▶ [Your instructions] Copy all records precisely, apart from the pictures.

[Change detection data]
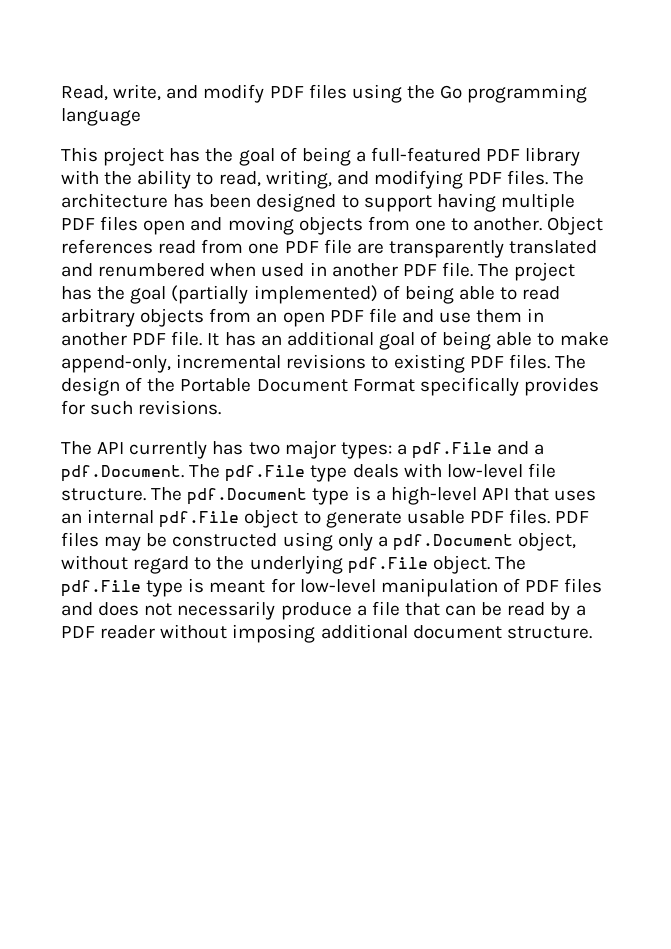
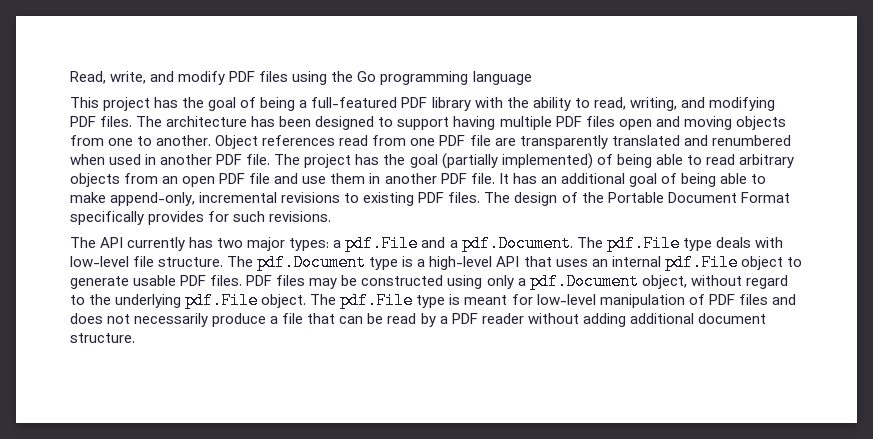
[232,624,316,643] imposing -> [582,313,626,327] adding

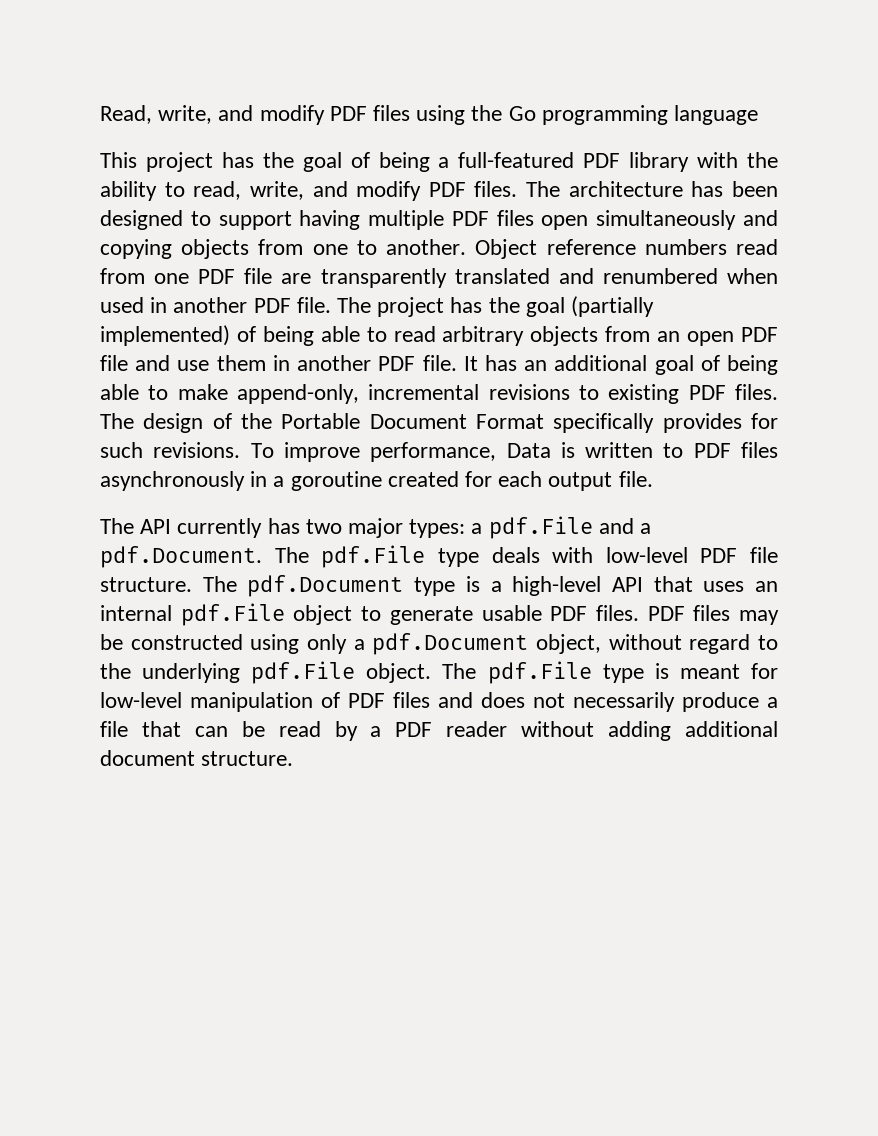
[629,97,775,111] writing, and modifying -> [249,181,422,201] write, and modify
[655,116,732,130] and moving -> [596,210,778,230] [100,239,172,259] simultaneously and copying
[262,135,336,146] references -> [546,239,727,255] reference numbers
(332, 216) none -> [250,442,778,462] [100,471,653,491] To improve performance, Data is written to PDF files asynchronously in a goroutine created for each output file.
(129, 261) none -> [700,548,738,563] PDF

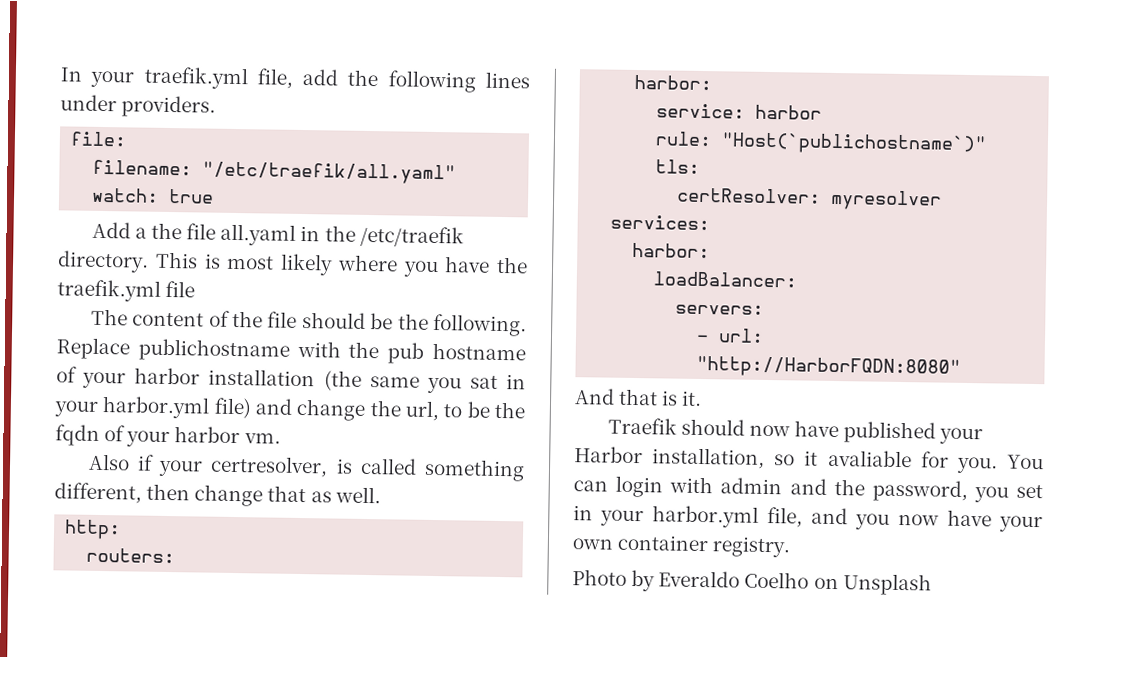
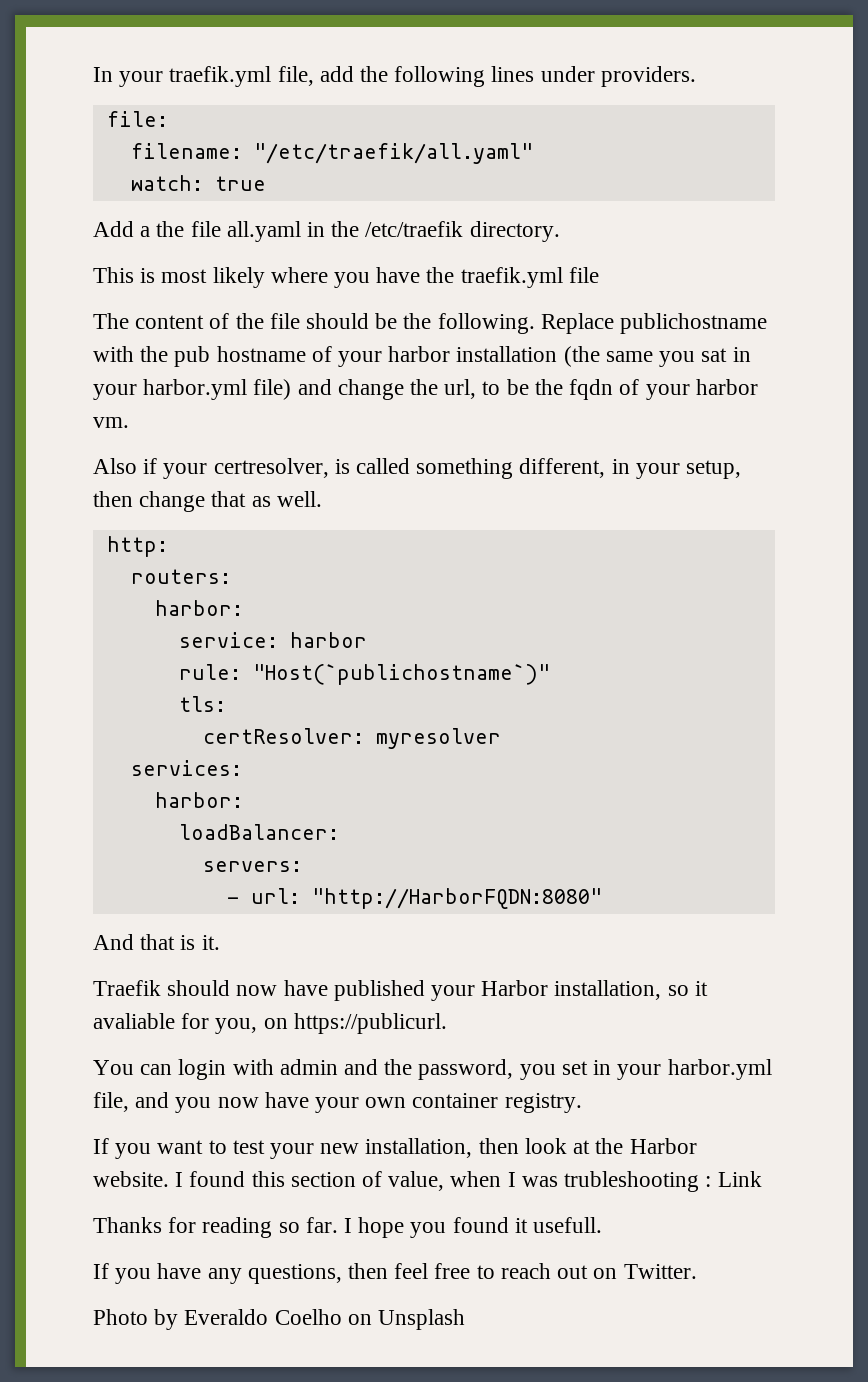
(149, 261) none -> (560, 231) //
(142, 493) none -> [611,459,742,479] in your setup,
[956,456,998,474] you. -> [215,1013,447,1034] you, on https://publicurl. //
(792, 547) none -> [93,1138,697,1159] [93,1171,762,1192] [93,1217,603,1238] [93,1263,697,1284] // If you want to test your new installation, then look at the Harbor website. I found this section of value, when I was trubleshooting : Link // Thanks for reading so far. I hope you found it usefull. // If you have any questions, then feel free to reach out on Twitter.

▶ [Response box]
[232,624,316,643] imposing -> [582,313,626,327] adding

[629,97,775,111] writing, and modifying -> [249,181,422,201] write, and modify
[655,116,732,130] and moving -> [596,210,778,230] [100,239,172,259] simultaneously and copying
[262,135,336,146] references -> [546,239,727,255] reference numbers
(332, 216) none -> [250,442,778,462] [100,471,653,491] To improve performance, Data is written to PDF files asynchronously in a goroutine created for each output file.
(129, 261) none -> [700,548,738,563] PDF

(149, 261) none -> (560, 231) //
(142, 493) none -> [611,459,742,479] in your setup,
[956,456,998,474] you. -> [215,1013,447,1034] you, on https://publicurl. //
(792, 547) none -> [93,1138,697,1159] [93,1171,762,1192] [93,1217,603,1238] [93,1263,697,1284] // If you want to test your new installation, then look at the Harbor website. I found this section of value, when I was trubleshooting : Link // Thanks for reading so far. I hope you found it usefull. // If you have any questions, then feel free to reach out on Twitter.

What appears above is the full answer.